* DATA RECORDS *
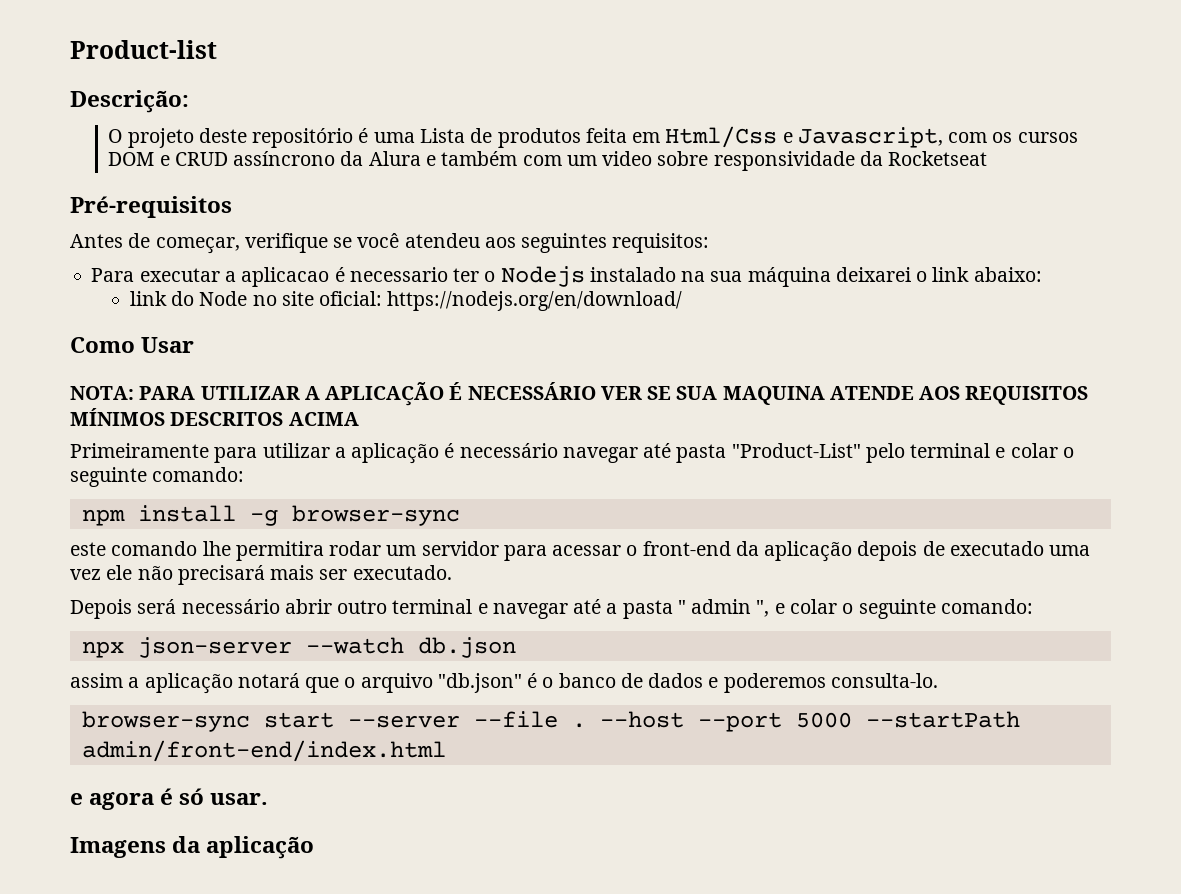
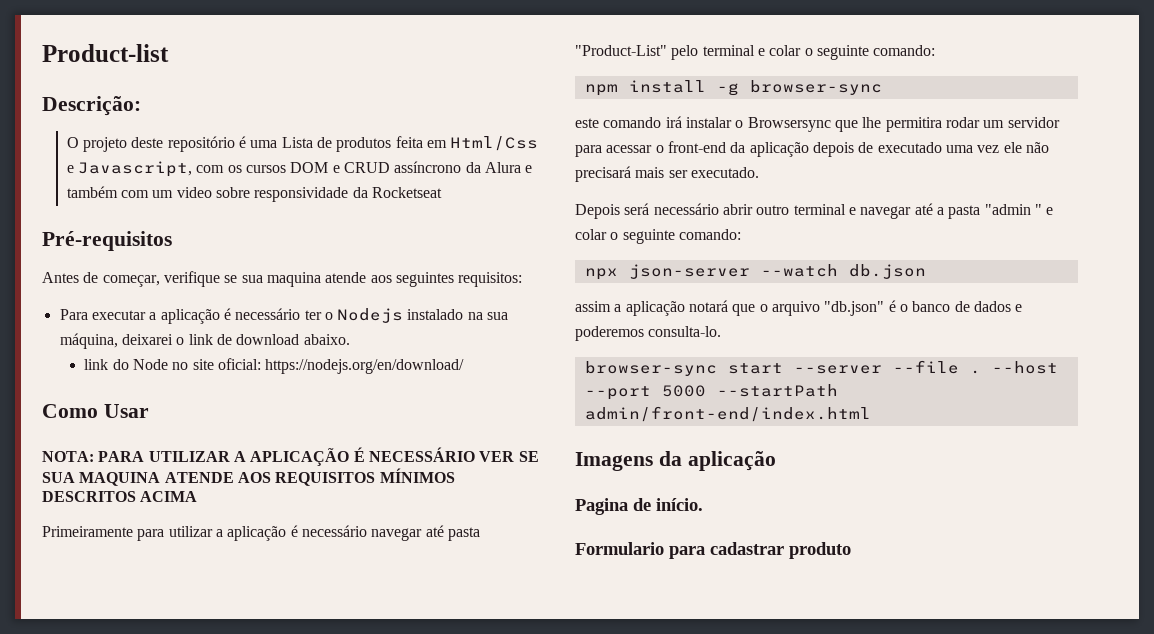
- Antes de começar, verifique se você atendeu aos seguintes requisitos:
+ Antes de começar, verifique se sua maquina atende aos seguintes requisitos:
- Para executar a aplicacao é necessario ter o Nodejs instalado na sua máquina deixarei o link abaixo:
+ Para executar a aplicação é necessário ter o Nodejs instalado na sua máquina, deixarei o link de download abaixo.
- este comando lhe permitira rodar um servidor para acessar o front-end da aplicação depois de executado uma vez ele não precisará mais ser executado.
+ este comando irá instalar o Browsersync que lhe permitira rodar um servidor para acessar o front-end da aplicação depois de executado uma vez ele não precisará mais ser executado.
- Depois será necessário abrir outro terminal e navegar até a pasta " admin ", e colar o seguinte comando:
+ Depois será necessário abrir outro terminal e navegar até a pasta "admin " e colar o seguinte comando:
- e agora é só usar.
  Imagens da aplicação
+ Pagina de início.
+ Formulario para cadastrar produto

* TRY IT *
Search the entries above for lines holding the string "link", then report only how many there are.

* PROBLEM SOLUTION *
2